*Task prompt*
Scan the entries below for the word "items", then copy each line that holds it.

(Web document revisions)
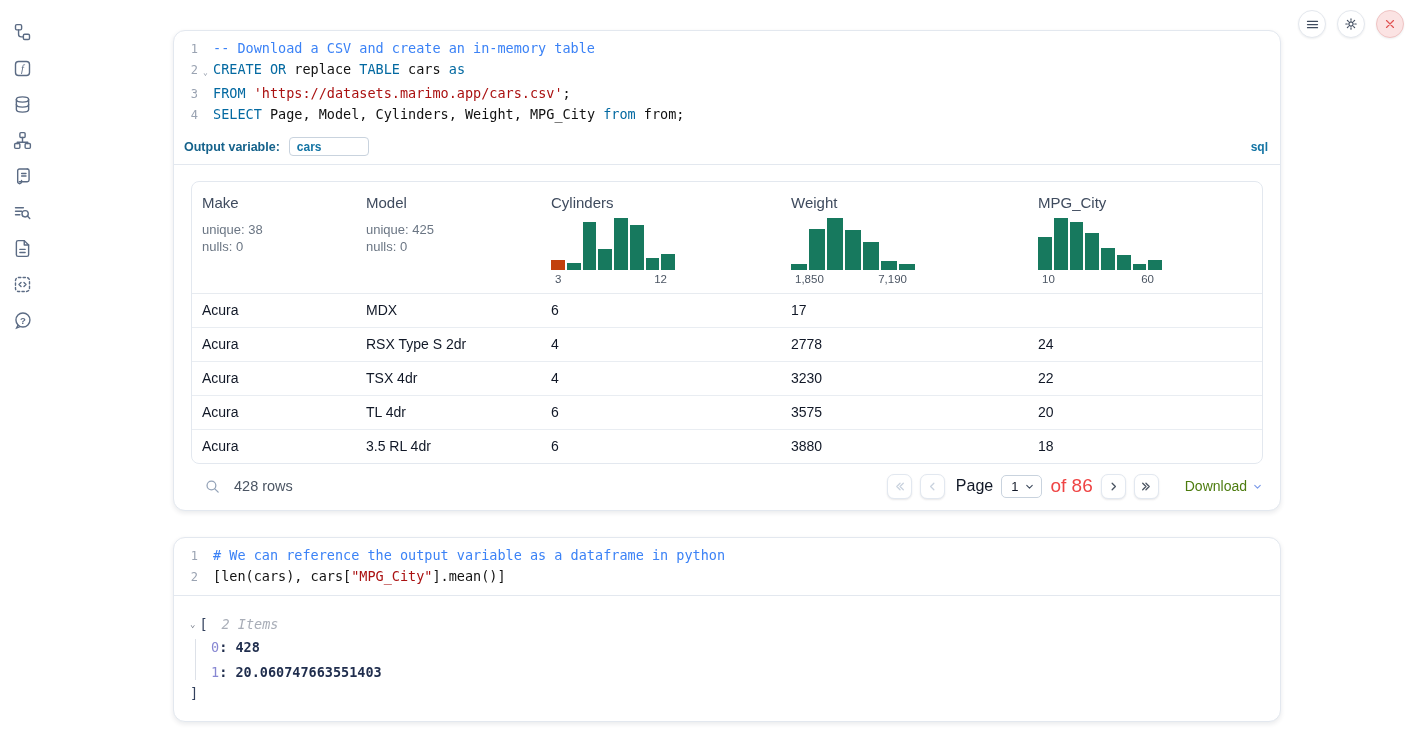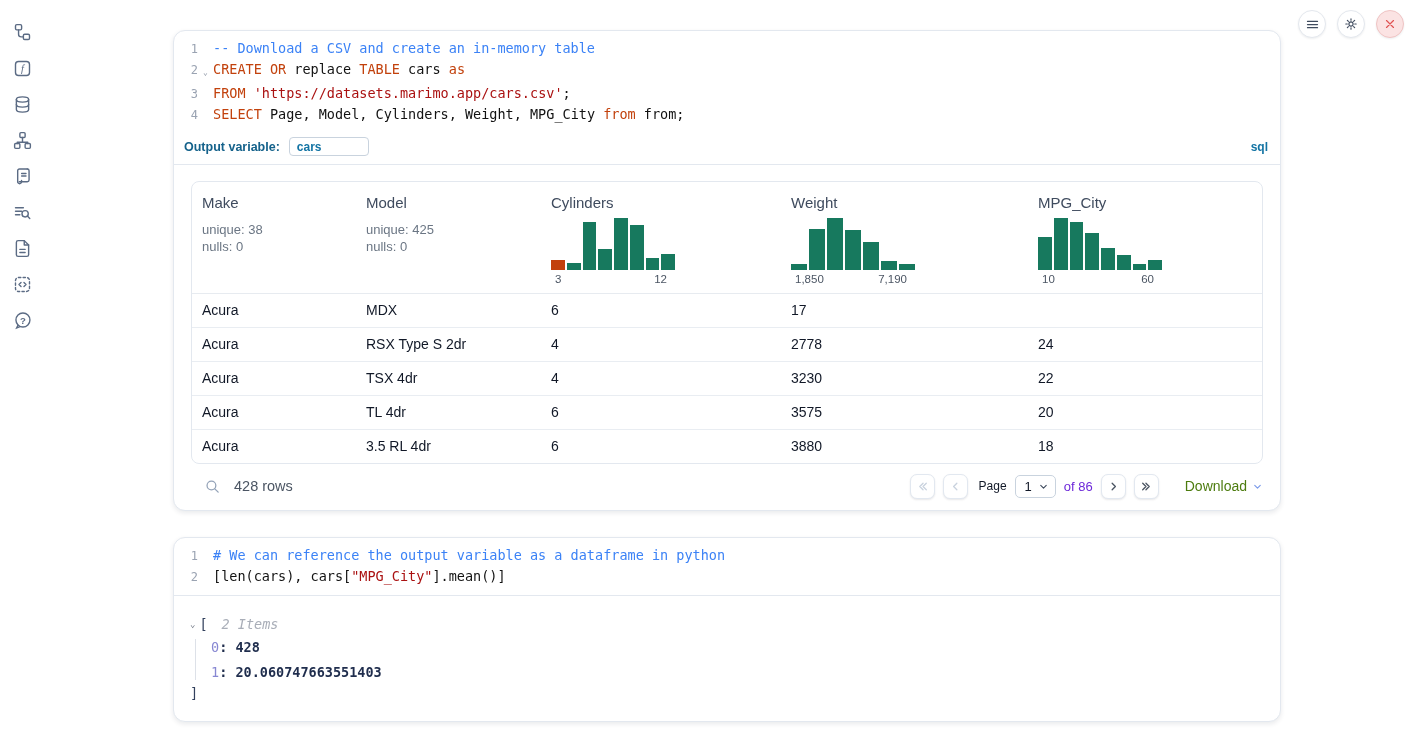--- a/index.html
+++ b/index.html
@@ -35,7 +35,7 @@
   .foldslot { width:15px; flex:none; text-align:center; color:#8a93a3; font-size:8px;
     padding-top:4px; }
   .code-text { white-space:pre; color:#121212; }
-  .tok-kw { color:#c2410c; }
+  .tok-kw { color:#0369a1; }
   .tok-comment { color:#3b82f6;margin-top:12px; }
   .tok-str { color:#aa1111; }
   .tok-plain { color:#121212; }

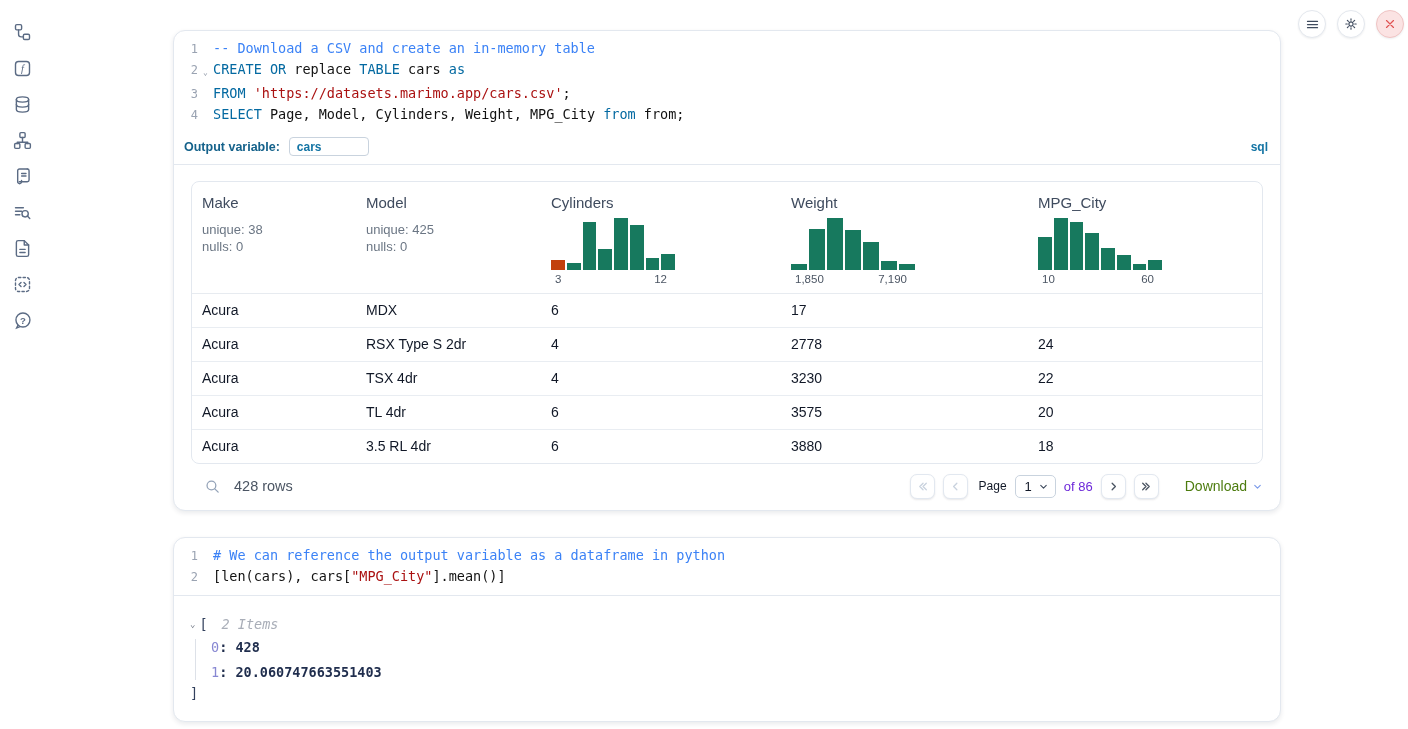--- a/index.html
+++ b/index.html
@@ -75,7 +75,7 @@
   .pbtn { width:25px; height:25px; border:1px solid #e2e8f0; border-radius:7px;
     background:#fff; display:flex; align-items:center; justify-content:center;
     box-shadow:0 1px 2px rgba(15,23,42,.1); cursor:pointer; }
-  .page-label { font-size:12px; color:#111827; font-weight:500; margin-left:3px; }
+  .page-label { font-size:16px; color:#111827; font-weight:500; margin-left:3px; }
   .page-select { display:flex; align-items:center; gap:6px; border:1px solid #c9d3de;
     border-radius:5px; height:23px; padding:0 6px 0 9px; font-size:13px; color:#111827;
     cursor:pointer; background:#fff; }

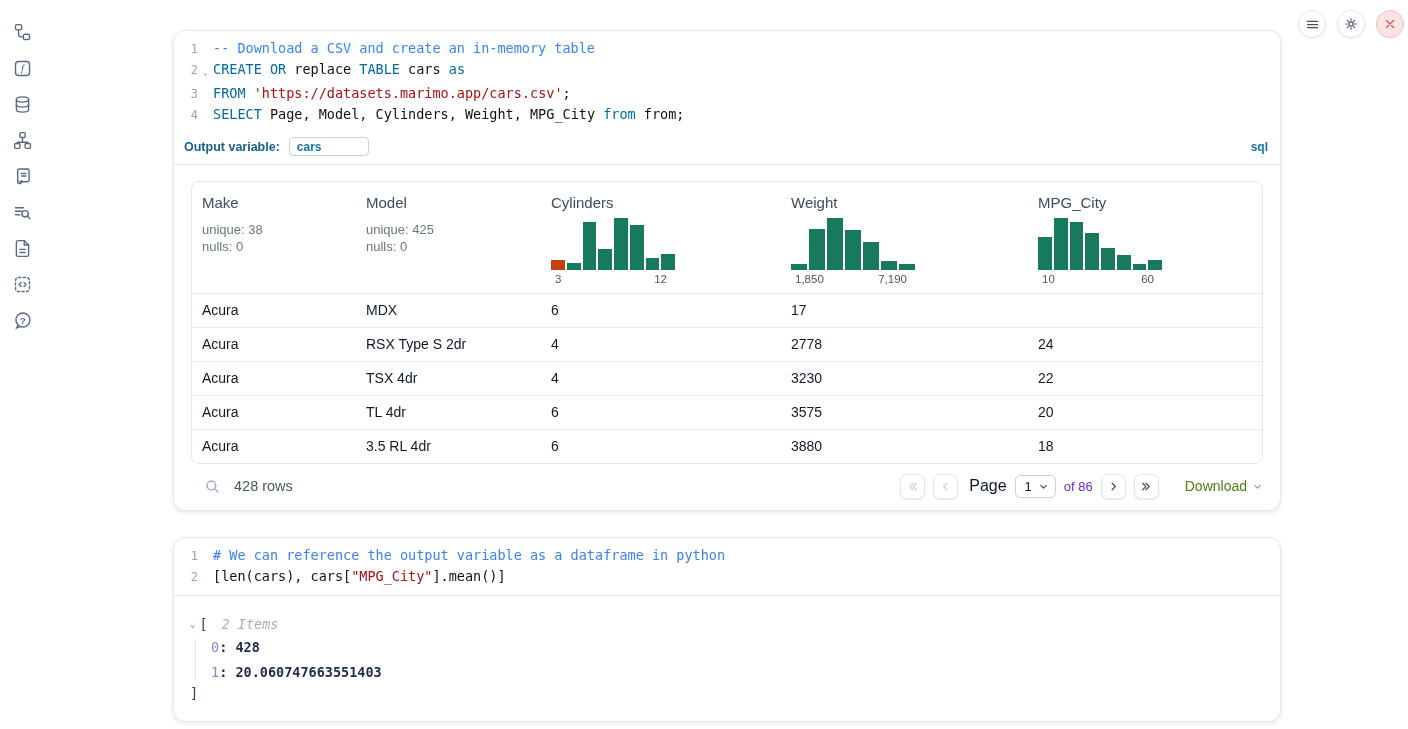--- a/index.html
+++ b/index.html
@@ -79,7 +79,7 @@
   .page-select { display:flex; align-items:center; gap:6px; border:1px solid #c9d3de;
     border-radius:5px; height:23px; padding:0 6px 0 9px; font-size:13px; color:#111827;
     cursor:pointer; background:#fff; }
-  .of-label { font-size:13px; color:#6d28d9; }
+  .of-label { font-size:19px; color:#ef4444; }
   .download { display:flex; align-items:center; gap:5px; margin:0 0 0 18px;
     color:#4d7c0f; font-size:14px; font-weight:500; text-decoration:none; cursor:pointer; }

*Answer space*
     background:#fff; display:flex; align-items:center; justify-content:center;
   .page-select { display:flex; align-items:center; gap:6px; border:1px solid #c9d3de;
   .page-select { display:flex; align-items:center; gap:6px; border:1px solid #c9d3de;
   .download { display:flex; align-items:center; gap:5px; margin:0 0 0 18px;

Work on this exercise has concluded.